In their gift-giving tradition, he knew these possessions had probably changed hands a number of times before finding their way to Be and !Ka. They would have been of no sentimental value and, if they had lived long enough, Be and !Ka would have passed them to someone else. What touched him so deeply was the gesture itself. !Ka and Be did not collect things. If an item had no use it was discarded. But here, in his hands, these crudely made little artifacts represented love. !Ka and Be loved him enough to think of giving him something that belonged to them, however briefly. They loved him enough to step outside their own ingrained
traditions and make a sentimental gesture. They would never have understood why it meant so much to him, they just loved him enough to know it would.
For as long as he lived, Alex knew he would never receive a more valuable gift. ‘Thank you, N!ou, for taking such good care of these,’ he said huskily. ‘You have fulfilled your promise.’
N!ou, pleased to have finally got rid of two items of excess baggage, simply nodded.
Knowing N!ou did not comprehend either the gesture or his feelings at receiving the pipe and necklace, Alex changed the subject. ‘Have you seen the horses?’ He had thought of Nightmare often over the past few years. Against all the odds she had survived to live free and wild. He had never once regretted letting her go.
‘There is a bad spirit at work,’ N!ou said. ‘We have never seen his mischief before.’
‘What kind of mischief?’
‘A small rock which travels very fast. It breaks the bones of animals and men.’
‘What have you seen?’
‘The horses were all killed by this rock. This many.’ He held up six fingers. ‘Some of them were killed here,’ he touched his head. ‘And some here,’ he touched his heart. ‘What could do such mischief yet be so small?’

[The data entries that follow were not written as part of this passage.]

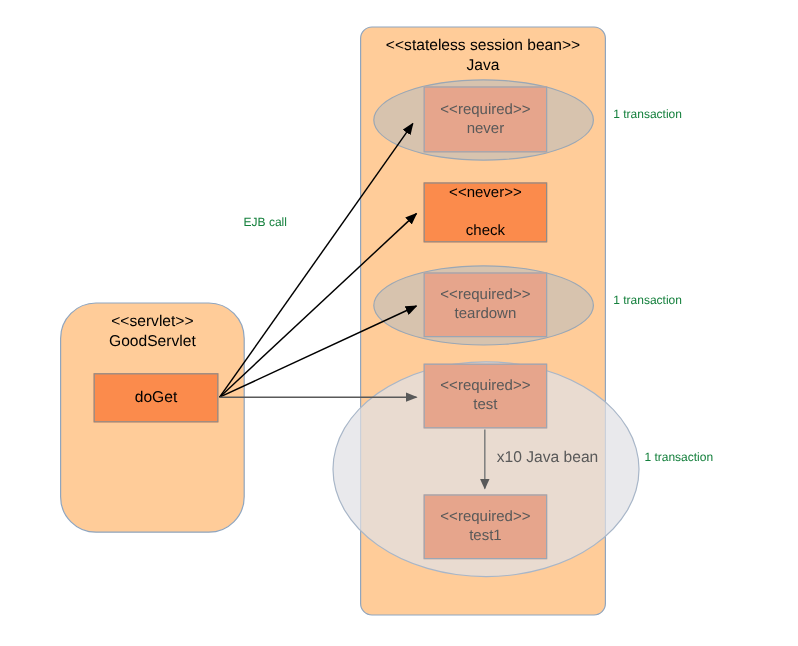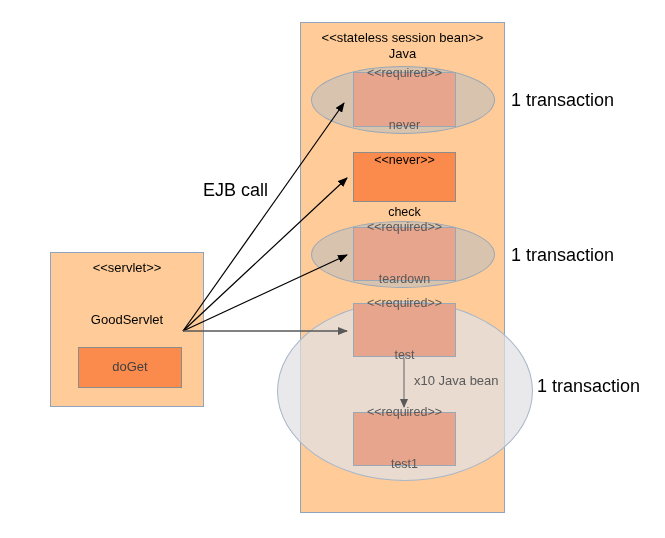--- a/index.html
+++ b/index.html
@@ -105,7 +105,7 @@
 
 <div id="canvas">
 
-  <div class="box container-box z1" style="left:300px; top:22px; width:205px; height:491px;">
+  <div class="box container-box z1" style="left:300px; top:22px; width:205px; height:491px;border-radius:10px;">
     <div class="ttl">&lt;&lt;stateless session bean&gt;&gt;</div>
     <div class="ttl">Java</div>
   </div>

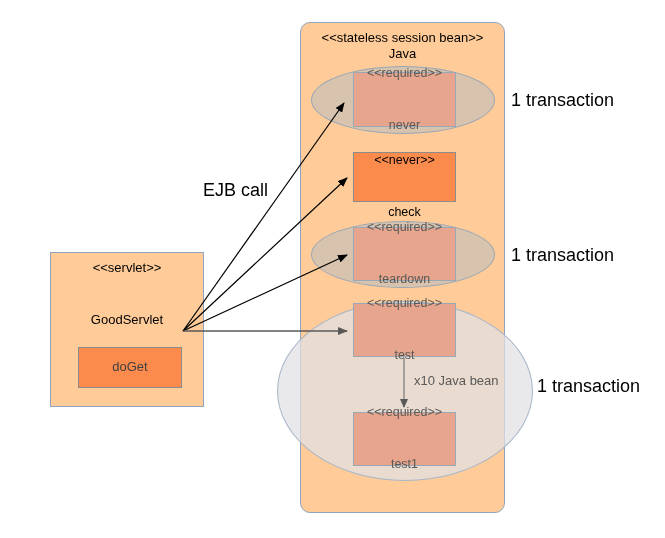--- a/index.html
+++ b/index.html
@@ -96,7 +96,7 @@
   }
   .z1 { z-index: 1; }
   .z2 { z-index: 2; }
-  .z3 { z-index: 3; gap: 36px; }
+  .z3 { z-index: 3; }
   .z4 { z-index: 4; }
   .z5 { z-index: 5; }
 </style>

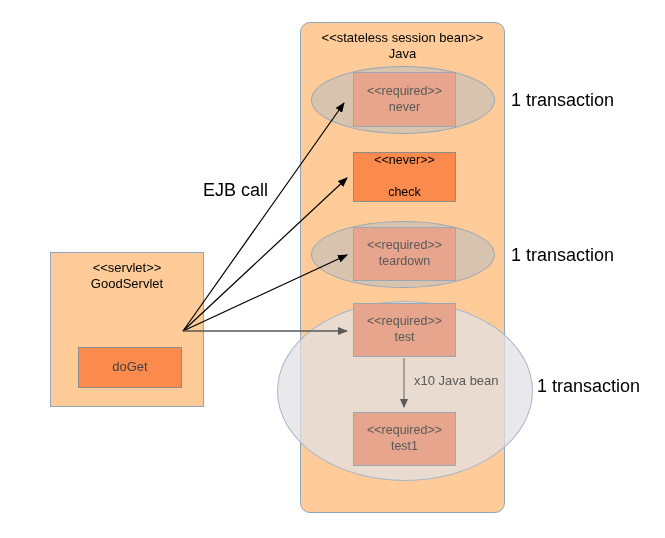--- a/index.html
+++ b/index.html
@@ -76,8 +76,8 @@
   }
   .label {
     position: absolute;
-    font-size: 18px;
-    color: #000000;
+    font-size: 10px;
+    color: #15803d;
     white-space: nowrap;
   }
   .label-grey {

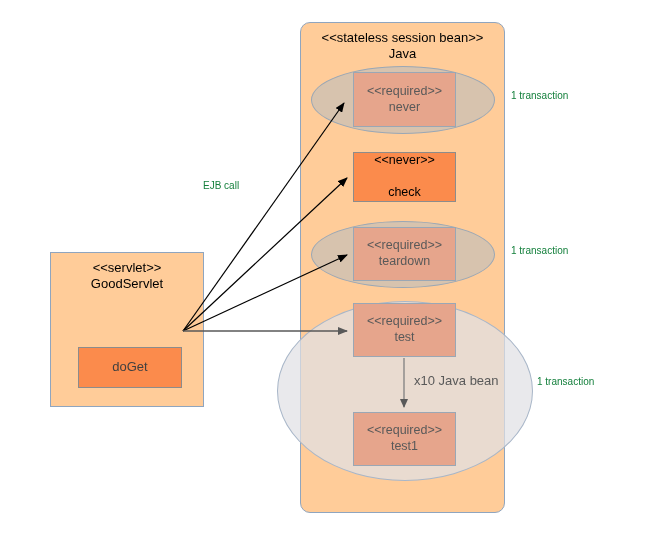--- a/index.html
+++ b/index.html
@@ -141,7 +141,7 @@
     <div>test1</div>
   </div>
 
-  <div class="box container-box z3" style="left:50px; top:252px; width:154px; height:155px;">
+  <div class="box container-box z3" style="left:50px; top:252px; width:154px; height:192px;border-radius:30px;">
     <div class="ttl">&lt;&lt;servlet&gt;&gt;</div>
     <div class="ttl">GoodServlet</div>
   </div>

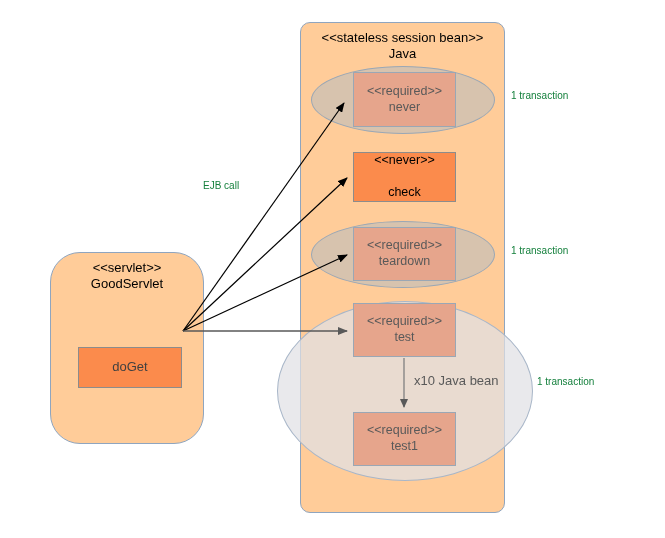--- a/index.html
+++ b/index.html
@@ -55,9 +55,8 @@
   .method-entry {
     background: #fb8b4c;
     border: 1px solid #8c8c8c;
-    color: #404040;
+    color: #000000;
     font-size: 13px;
-    margin-top: 36px;
   }
   
   .tx-ellipse {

Alex thought he knew. ‘The stick that sounds like thunder,’ he told N!ou.
N!ou nodded. He had heard the thunder once or twice. It was always in the company of white men and, whenever they heard it, the clan sought deep cover. They had no understanding of rifles but instinct told them it was an evil thing that brought death.
‘The thunder sends the rock to kill?’ he asked Alex, struggling with the concept.
‘Always,’ Alex said. ‘It is best to run from such things.’
‘It seems to me, !ebili, that it is best for us to run from all white men, as we have always done.’
‘Do not run from me, N!ou.’
N!ou smiled. ‘Ah, little beetle, but you are not wholly a white man.’
Alex was profoundly touched.
The clan were heading for Kang to pick up more cow hide. They told Alex that the curios scheme had made some improvements to their lives. Boreholes were being sunk which helped in their constant search for water. A small bush clinic had saved the life of one of their children. Impressed as they were by this miracle, N!ou made it clear that they had more faith in their own remedies and would not go out of their way to seek help from the white man’s magic. They still wandered. They still lived as hunter-gatherers. Alex was relieved. As much as he knew the San had to change, it saddened him to think that, by adapting to the modern world, their way of life would ultimately have to go.